Developed by the **Machine Learning Lab at the Indian Institute of Science**, it has been compressed to remove **~30% of the parameters** while achieving *higher accuracy* than the base model.

Unlike unstructured pruning (which zeros out weights), **structural pruning** physically removes entire channels and filters. 
This results in a model that is natively **smaller, faster, and reduces FLOPs** on standard hardware without needing specialized sparse inference engines.

- **Developed by:** Machine Learning Lab, Indian Institute of Science
- **Model type:** Convolutional Neural Network (Pruned ResNet)
- **License:** GNU General Public License v3.0
- **Base Model:** Microsoft ResNet-50

## Performance & Efficiency

| Model Variant | Sparsity | Top-1 Acc | Top-5 Acc | Params (M) | FLOPs (G) | Size (MB) |
| :--- | :---: | :---: | :---: | :---: | :---: | :---: |
| **Original ResNet-50** | 0% | 76.13% | 92.86% | 25.56 | 4.12 | ~98 |
| **ModHiFi-Small** | **~32%** | **76.70%** | **93.32%** | **17.4** | **1.9** | **~66** |

On the hardware we test on (detailed in our [Paper](https://arxiv.org/abs/2511.19566)) we observe speedups of **1.69x on CPUs** and **1.70x on GPUs**.

> **Note:** "FLOPs" measures the number of floating-point operations required for a single inference pass.

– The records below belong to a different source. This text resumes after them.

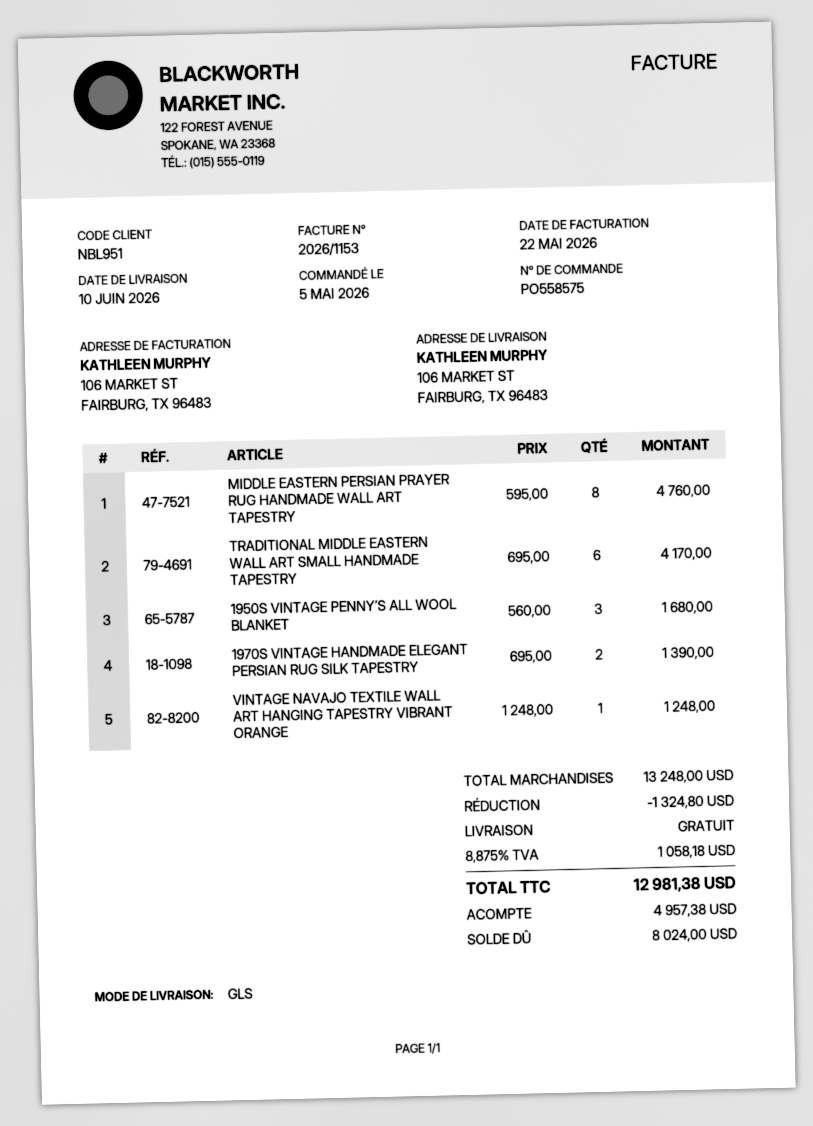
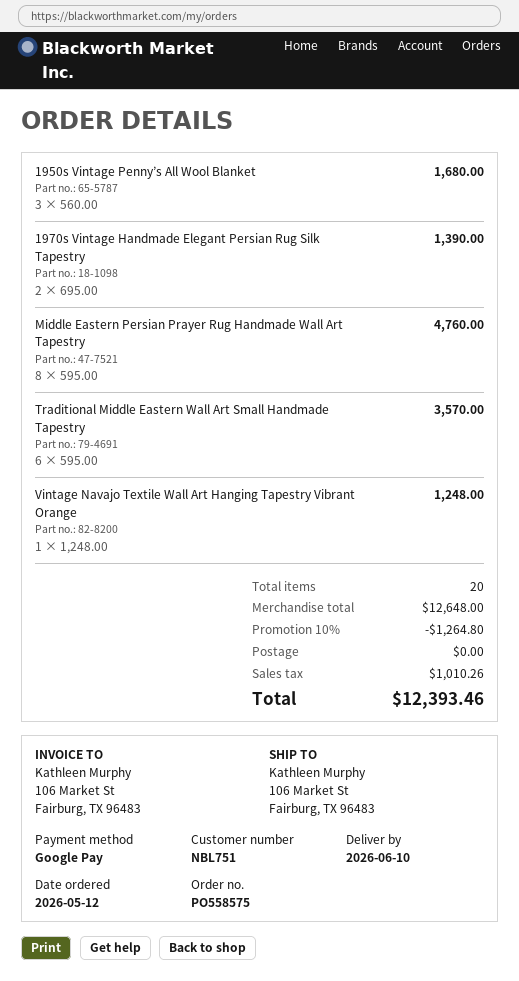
order date: 2026-05-05 -> 2026-05-12
customer number: NBL951 -> NBL751
TRADITIONAL MIDDLE EASTERN WALL ART SMALL HANDMADE TAPESTRY: 6 x 695.00 = 4170.00 -> 6 x 595.00 = 3570.00
subtotal: 13248.00 -> 12648.00
discount: 1324.80 -> 1264.80
tax: 1058.18 -> 1010.26
total: 12981.38 -> 12393.46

Lower is better for latency and battery life.

## ⚠️ Critical Note on Preprocessing & Accuracy

**Please Read Before Evaluating:** This model was trained and evaluated using standard PyTorch `torchvision.transforms`. The Hugging Face `pipeline` uses `PIL` (Pillow) for image resizing by default. 

Due to subtle differences in interpolation (Bilinear vs. Bicubic) and anti-aliasing between PyTorch's C++ kernels and PIL, **you may observe a ~0.5% - 1.0% drop in Top-1 accuracy** if you use the default `preprocessor_config.json`.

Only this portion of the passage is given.